_TO DO_.
Search the records for "compatible". Copy every line where it appears.

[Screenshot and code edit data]
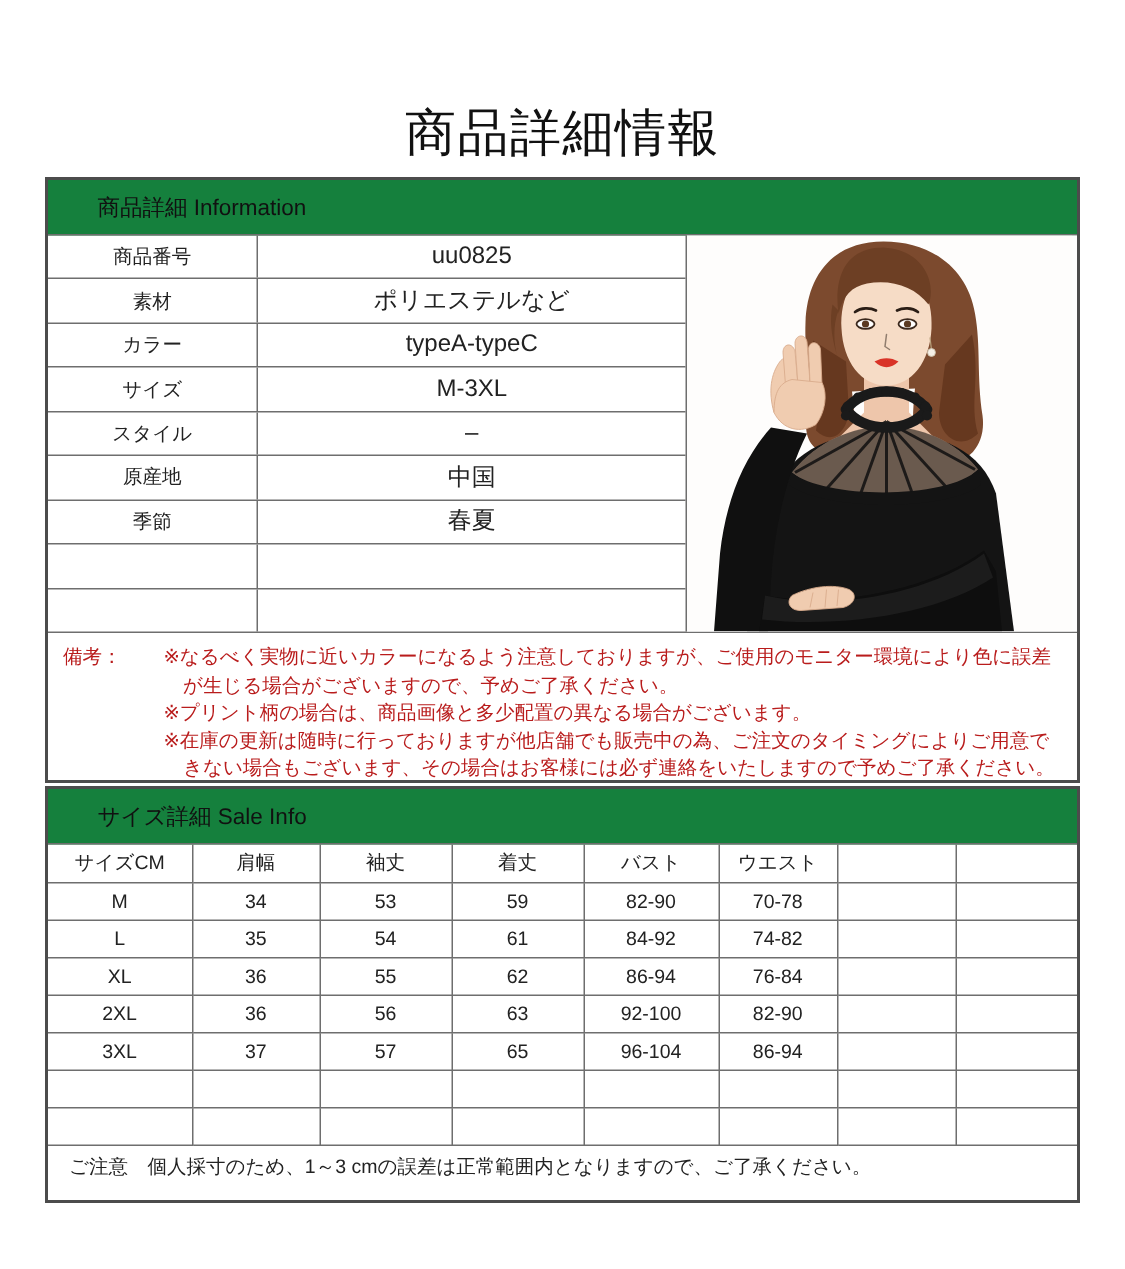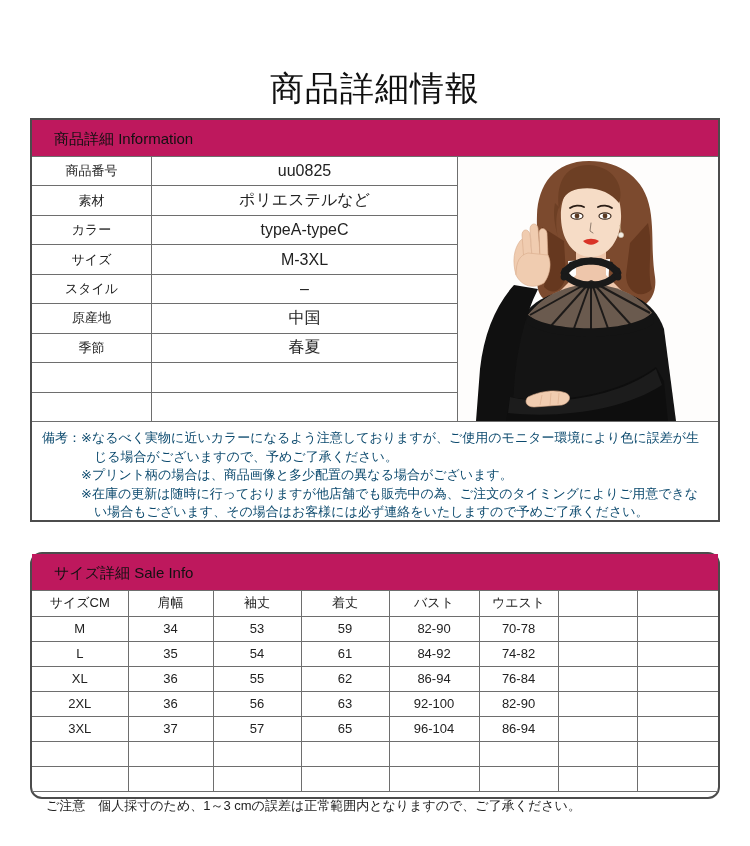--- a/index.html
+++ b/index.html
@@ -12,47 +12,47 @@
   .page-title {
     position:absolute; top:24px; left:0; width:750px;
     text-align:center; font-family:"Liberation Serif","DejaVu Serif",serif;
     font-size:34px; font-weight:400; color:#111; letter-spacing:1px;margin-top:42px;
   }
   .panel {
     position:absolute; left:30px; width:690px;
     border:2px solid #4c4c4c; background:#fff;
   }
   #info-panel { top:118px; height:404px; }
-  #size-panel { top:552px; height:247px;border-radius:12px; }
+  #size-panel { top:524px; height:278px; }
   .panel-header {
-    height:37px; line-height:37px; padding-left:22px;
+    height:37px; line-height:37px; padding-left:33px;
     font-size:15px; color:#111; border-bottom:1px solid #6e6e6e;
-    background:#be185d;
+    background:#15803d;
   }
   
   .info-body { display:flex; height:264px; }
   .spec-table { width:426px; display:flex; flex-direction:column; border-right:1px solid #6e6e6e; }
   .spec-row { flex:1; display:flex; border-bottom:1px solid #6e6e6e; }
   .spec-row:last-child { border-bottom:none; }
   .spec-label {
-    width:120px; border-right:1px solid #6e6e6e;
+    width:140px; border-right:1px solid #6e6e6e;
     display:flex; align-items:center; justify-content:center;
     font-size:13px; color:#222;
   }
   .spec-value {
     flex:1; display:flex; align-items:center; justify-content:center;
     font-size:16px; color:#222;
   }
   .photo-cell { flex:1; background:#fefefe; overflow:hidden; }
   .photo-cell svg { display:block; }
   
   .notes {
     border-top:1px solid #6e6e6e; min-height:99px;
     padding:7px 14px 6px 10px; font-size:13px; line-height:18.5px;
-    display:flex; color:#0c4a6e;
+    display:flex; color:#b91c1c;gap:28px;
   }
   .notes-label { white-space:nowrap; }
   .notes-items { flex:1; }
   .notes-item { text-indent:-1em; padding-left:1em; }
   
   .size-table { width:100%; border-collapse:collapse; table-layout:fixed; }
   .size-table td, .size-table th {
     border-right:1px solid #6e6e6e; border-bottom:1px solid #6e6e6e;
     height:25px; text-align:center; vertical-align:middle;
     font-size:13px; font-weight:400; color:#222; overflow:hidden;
...
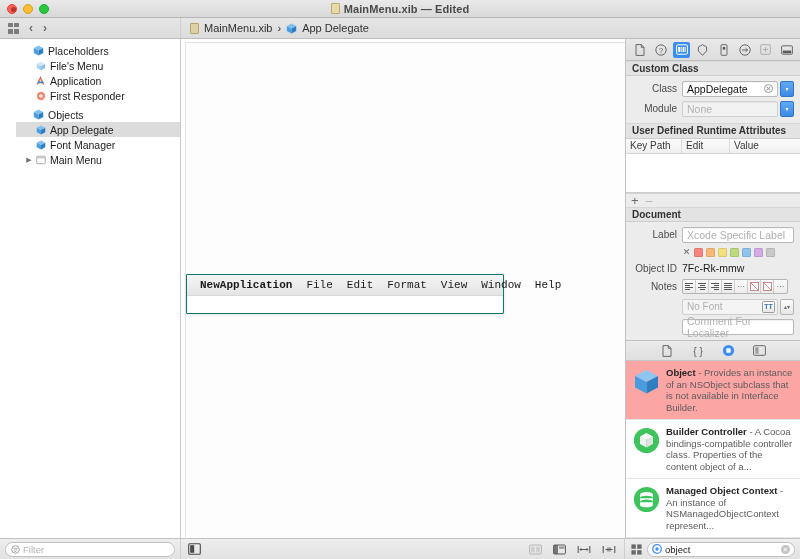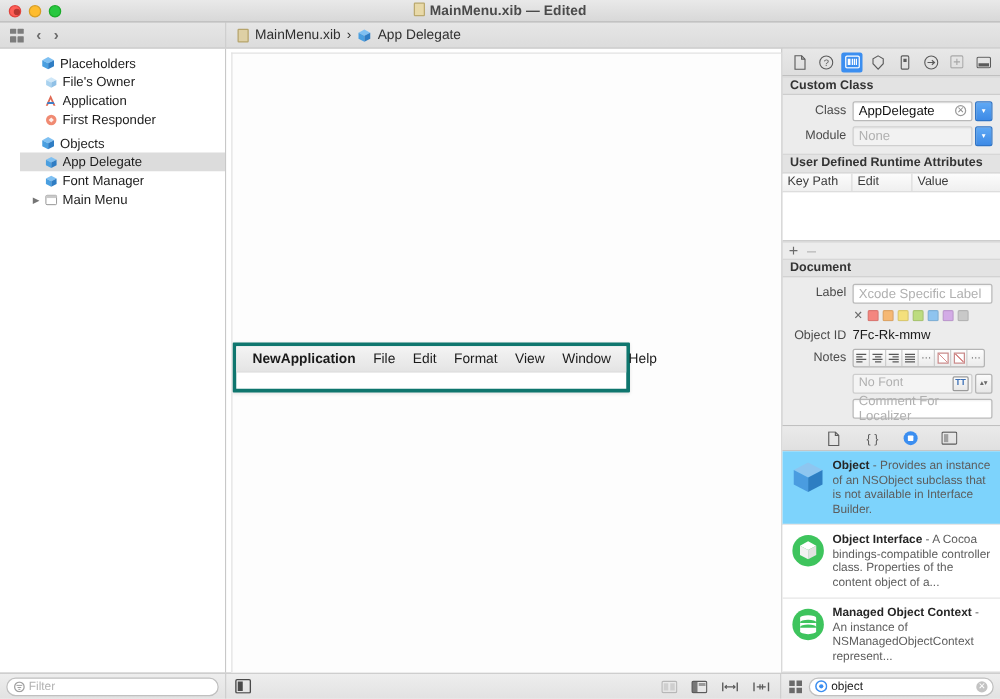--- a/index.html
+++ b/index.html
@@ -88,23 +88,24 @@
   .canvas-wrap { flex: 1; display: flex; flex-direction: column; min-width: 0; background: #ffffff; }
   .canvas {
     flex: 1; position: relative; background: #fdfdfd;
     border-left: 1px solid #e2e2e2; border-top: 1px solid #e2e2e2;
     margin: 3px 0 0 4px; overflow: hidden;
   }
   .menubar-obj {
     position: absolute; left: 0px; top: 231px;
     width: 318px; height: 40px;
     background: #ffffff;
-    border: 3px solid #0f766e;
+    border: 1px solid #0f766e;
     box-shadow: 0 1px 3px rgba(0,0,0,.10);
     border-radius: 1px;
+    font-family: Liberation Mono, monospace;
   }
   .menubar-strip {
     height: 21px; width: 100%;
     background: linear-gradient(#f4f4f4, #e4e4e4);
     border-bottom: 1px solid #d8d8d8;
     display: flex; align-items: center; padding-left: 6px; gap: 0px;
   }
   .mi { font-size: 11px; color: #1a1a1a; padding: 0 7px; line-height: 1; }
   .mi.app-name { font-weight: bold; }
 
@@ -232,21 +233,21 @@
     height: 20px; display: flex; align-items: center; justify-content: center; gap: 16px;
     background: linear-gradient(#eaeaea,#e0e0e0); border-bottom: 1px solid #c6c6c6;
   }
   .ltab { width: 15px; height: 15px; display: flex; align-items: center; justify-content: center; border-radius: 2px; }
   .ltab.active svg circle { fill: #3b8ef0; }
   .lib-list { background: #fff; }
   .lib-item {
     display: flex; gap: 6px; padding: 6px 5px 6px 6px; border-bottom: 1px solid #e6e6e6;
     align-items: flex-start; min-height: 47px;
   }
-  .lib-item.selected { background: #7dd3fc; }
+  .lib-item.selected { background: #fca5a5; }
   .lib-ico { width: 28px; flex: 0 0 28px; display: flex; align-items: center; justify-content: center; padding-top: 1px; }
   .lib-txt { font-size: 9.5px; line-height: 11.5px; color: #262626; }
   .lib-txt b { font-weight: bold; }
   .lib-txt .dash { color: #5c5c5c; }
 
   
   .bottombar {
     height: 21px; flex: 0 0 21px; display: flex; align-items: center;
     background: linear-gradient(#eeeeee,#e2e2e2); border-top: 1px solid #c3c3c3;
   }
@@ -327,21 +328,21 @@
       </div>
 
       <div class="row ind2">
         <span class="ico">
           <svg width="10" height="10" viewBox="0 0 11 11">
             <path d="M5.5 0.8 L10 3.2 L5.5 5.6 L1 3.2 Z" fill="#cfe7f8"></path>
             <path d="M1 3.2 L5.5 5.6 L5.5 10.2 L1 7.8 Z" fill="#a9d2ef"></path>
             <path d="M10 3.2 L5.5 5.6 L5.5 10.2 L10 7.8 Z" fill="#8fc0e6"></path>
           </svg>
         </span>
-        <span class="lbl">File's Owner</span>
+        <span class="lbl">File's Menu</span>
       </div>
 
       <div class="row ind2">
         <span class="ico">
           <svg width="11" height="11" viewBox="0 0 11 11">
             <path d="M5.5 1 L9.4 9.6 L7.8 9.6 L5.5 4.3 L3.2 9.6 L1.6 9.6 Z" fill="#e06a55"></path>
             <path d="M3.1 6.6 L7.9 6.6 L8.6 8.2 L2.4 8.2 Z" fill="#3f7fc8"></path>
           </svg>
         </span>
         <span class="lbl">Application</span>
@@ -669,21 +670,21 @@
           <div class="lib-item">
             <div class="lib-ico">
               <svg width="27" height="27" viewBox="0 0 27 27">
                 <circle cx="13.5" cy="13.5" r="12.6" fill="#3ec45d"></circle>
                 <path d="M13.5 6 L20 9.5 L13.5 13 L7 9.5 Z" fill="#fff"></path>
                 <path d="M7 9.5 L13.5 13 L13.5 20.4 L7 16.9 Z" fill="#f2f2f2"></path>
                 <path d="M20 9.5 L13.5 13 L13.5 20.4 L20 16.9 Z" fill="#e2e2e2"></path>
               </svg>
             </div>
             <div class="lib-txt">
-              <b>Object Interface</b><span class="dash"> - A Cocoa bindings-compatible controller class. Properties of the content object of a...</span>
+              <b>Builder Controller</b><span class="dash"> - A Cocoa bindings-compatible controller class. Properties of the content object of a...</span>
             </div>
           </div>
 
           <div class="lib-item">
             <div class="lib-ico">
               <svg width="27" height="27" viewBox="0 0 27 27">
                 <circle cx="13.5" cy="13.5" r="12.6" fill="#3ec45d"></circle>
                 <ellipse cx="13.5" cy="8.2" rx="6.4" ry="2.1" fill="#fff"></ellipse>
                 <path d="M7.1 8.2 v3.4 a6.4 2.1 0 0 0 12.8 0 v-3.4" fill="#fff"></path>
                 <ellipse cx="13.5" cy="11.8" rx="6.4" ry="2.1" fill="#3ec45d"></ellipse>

_REPLY_.
-              <b>Object Interface</b><span class="dash"> - A Cocoa bindings-compatible controller class. Properties of the content object of a...</span>
+              <b>Builder Controller</b><span class="dash"> - A Cocoa bindings-compatible controller class. Properties of the content object of a...</span>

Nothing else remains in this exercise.